MR(医薬情報担当者)だって恋します!
その日、司からも電話で訊かれた。
「谷口先生とうまく言ってないみたいだけど、何かあったんだろ?」
司は「あったの?」ではなく、「あったんだろ?」と言った。私は答えに窮して少し黙った。
「まさかとは思うけど、夏目さんの件で何か言ったとか? 不倫のこと持ち出してないよな?」
私はますます困って言葉が出せなかった。
沈黙を肯定だととった司は、
「あのさ、何で俺に相談しなかったの?」
と低い声を出した。
「俺ってそんなに頼りない? 信頼ない?」
「違っ! そういうわけじゃ」
私は咄嗟に答える。
「そうかな? 今だって、理緒、かなりキツい立場にあるのに俺に何にも言ってこなかったじゃん」
「だって司に迷惑かけたくない!」
「迷惑なんかじゃないよ。理緒が苦しんでるのに何もできないことの方が悔しくて悲しいよ」
司の声は明らかに苛立ちを含んでいて、私はまた黙った。
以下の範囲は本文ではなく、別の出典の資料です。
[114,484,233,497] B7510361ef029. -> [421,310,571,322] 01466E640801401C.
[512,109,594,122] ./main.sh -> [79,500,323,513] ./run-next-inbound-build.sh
確かにもう少し司を頼った方が良かったのかもしれない。司に相談していたら、谷口先生に不倫のことまでは持ち出さなかったかもしれない。いや、それでも言っただろうか。
「理緒。俺は理緒に信頼されてないと感じる時が一番悲しい。だから、きつい時は頼って欲しいよ」
司の声は切なげで、なんだか聞いていて涙が出そうになった。
「ごめん。分かった。ちゃんと司に言う」
「うん、そうしてくれると嬉しい」
「……司、今週末会える?」
「会えるよ。理緒の話、聞かせてもらえる?」
「うん……」
私は司に話すことを決意して、電話を切った。
腎臓内科の医局には行かなくなったが、エレベーターホールで挨拶や薬名のコールはしていた。谷口先生の前では黙っていても、エレベーターホールで二人のときは話してくれるドクターもいる。そんなときは自分のやってきたことは無意味ではなかったと思える。
「鈴木さん」
声をかけてきたのは夏目さんだった。谷口先生が私を無視しているのを知ったのだろう。夏目さんの目は責めるようなそれでいて憐れむような複雑な光を宿していた。